Configure os parâmetros para semeadura automatizada das ASCs conforme descrito no manuscrito do texto. Selecione a água como o tipo líquido padrão. Clique no botão opções"para configurar os parâmetros para criar uma suspensão homogênea dos ASCs conforme descrito no manuscrito do texto.
Clique no botão com um símbolo de verificação na barra superior do software para garantir que não haja erro de programação. Clique no botão play"na barra superior do software para iniciar o programa. Que o equipamento comece como programado.
E espere que ele faça um som indicando que terminou. Colete a placa de 12 poços e incuba-a a 37 graus Celsius com um suprimento de dióxido de carbono 5% atmosférico por pelo menos 18 horas, para permitir a formação de esferoides completos e compactos. Colher manualmente os esferoides após um, três e sete dias de cultura para análise.

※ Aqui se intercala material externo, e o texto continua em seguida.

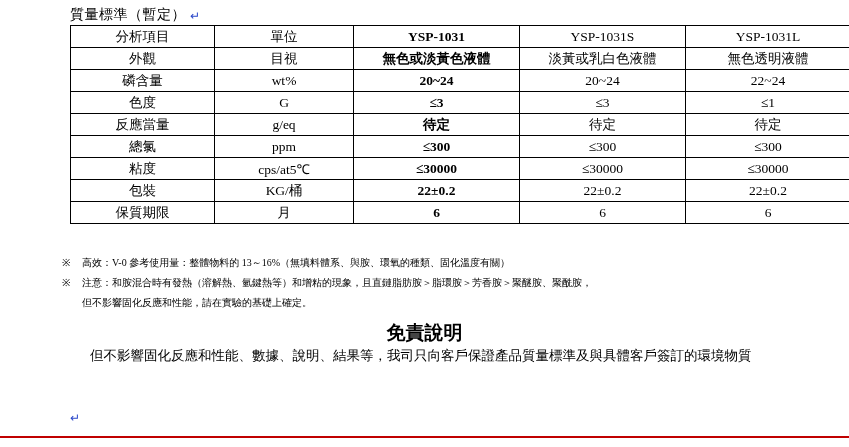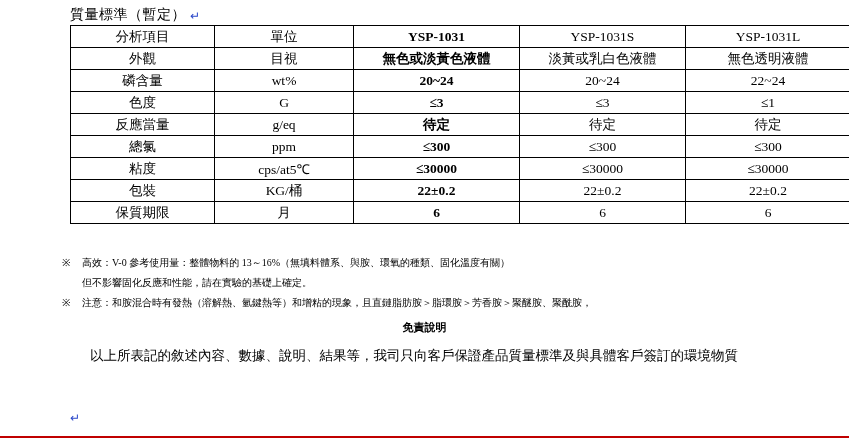--- a/index.html
+++ b/index.html
@@ -199,11 +199,11 @@
       <span class="note-mark">※</span><span>高效：V-0 參考使用量：整體物料的 13～16%（無填料體系、與胺、環氧的種類、固化溫度有關）</span>
     </div>
     <div class="note-row">
+      <span class="note-mark">※</span><span>注意：和胺混合時有發熱（溶解熱、氫鍵熱等）和增粘的現象，且直鏈脂肪胺＞脂環胺＞芳香胺＞聚醚胺、聚酰胺，</span>
+    </div>
+    <div class="note-row">
       <span class="note-indent"></span><span>但不影響固化反應和性能，請在實驗的基礎上確定。</span>
     </div>
-    <div class="note-row">
-      <span class="note-mark">※</span><span>注意：和胺混合時有發熱（溶解熱、氫鍵熱等）和增粘的現象，且直鏈脂肪胺＞脂環胺＞芳香胺＞聚醚胺、聚酰胺，</span>
-    </div>
   </div>
 
   <div class="disclaimer-title">免責說明</div>

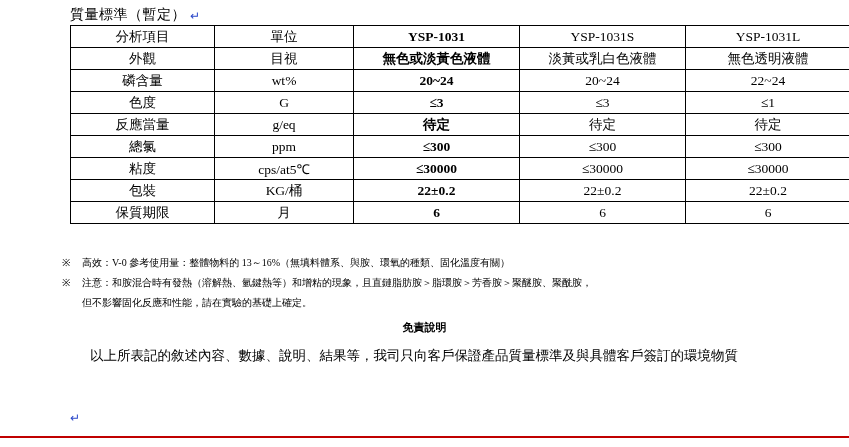--- a/index.html
+++ b/index.html
@@ -83,7 +83,7 @@
     top: 320px;
     width: 849px;
     text-align: center;
-    font-size: 11px;
+    font-size: 19px;
     font-weight: bold;
   }
   .disclaimer-body {

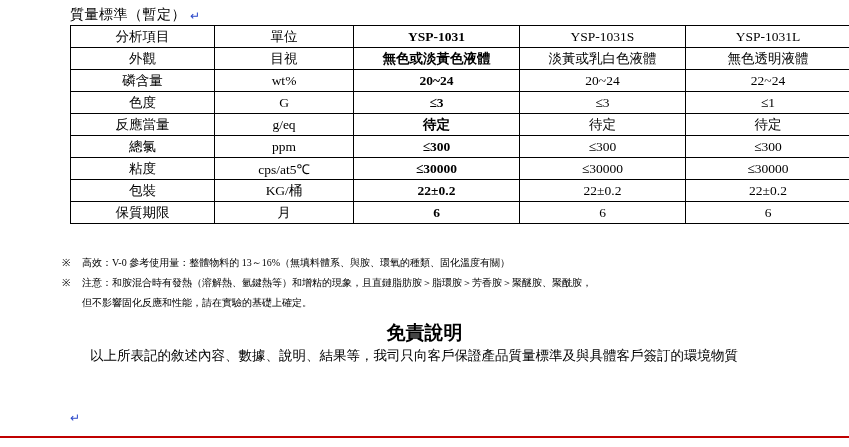--- a/index.html
+++ b/index.html
@@ -209,7 +209,7 @@
   <div class="disclaimer-title">免責說明</div>
 
   <div class="disclaimer-body">
-    <p class="first">以上所表記的敘述內容、數據、說明、結果等，我司只向客戶保證產品質量標準及與具體客戶簽訂的環境物質</p>
+    <p class="first">但不影響固化反應和性能、數據、說明、結果等，我司只向客戶保證產品質量標準及與具體客戶簽訂的環境物質</p>
   </div>
 
   <div class="tail-mark">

Lave o meio com uma micro pipeta para liberar os esferoides do hidrogel agarose micromolded não aderente. Colete os esferoides manualmente usando uma micro pipeta e transfira-os para um tubo de centrífuga de 15 mililitros. Um total de 85 e 160 esferoides foram medidos a partir de hidrogéis micromoedos não adesivos com 81 e 256 recessões circulares, respectivamente.
O sistema de pipeta automática semeou a suspensão da célula ASC em 12 poços de uma única placa de 12 poços em 15 minutos. Utilizando o hidrogel não aderente de 81 micromoldados, produziu 972 esferoides neste estudo. Enquanto o hidrogel não aderente de 256 micromoldados, produziu 3072 esferoides.
Os spheróides ASC foram analisados para a homogeneidade de seu tamanho e forma. Os esteroides ASC de micro moldes com 81 recessões apresentaram diâmetro homogêneo durante o período de cultura. Em contraste com os esteroides ASC de micro moldes com 256 recessões, a menor e maior proporção de diâmetros foi próxima de uma em esferoides ASC de micro moldes com 81 e 256 recessões.
A viabilidade, a morfologia e as análises de força forneceram evidências para a produção bem sucedida e em larga escala de esferoides ASC. O maior caso é garantir que o problema foi resolvido abruptamente sem erros.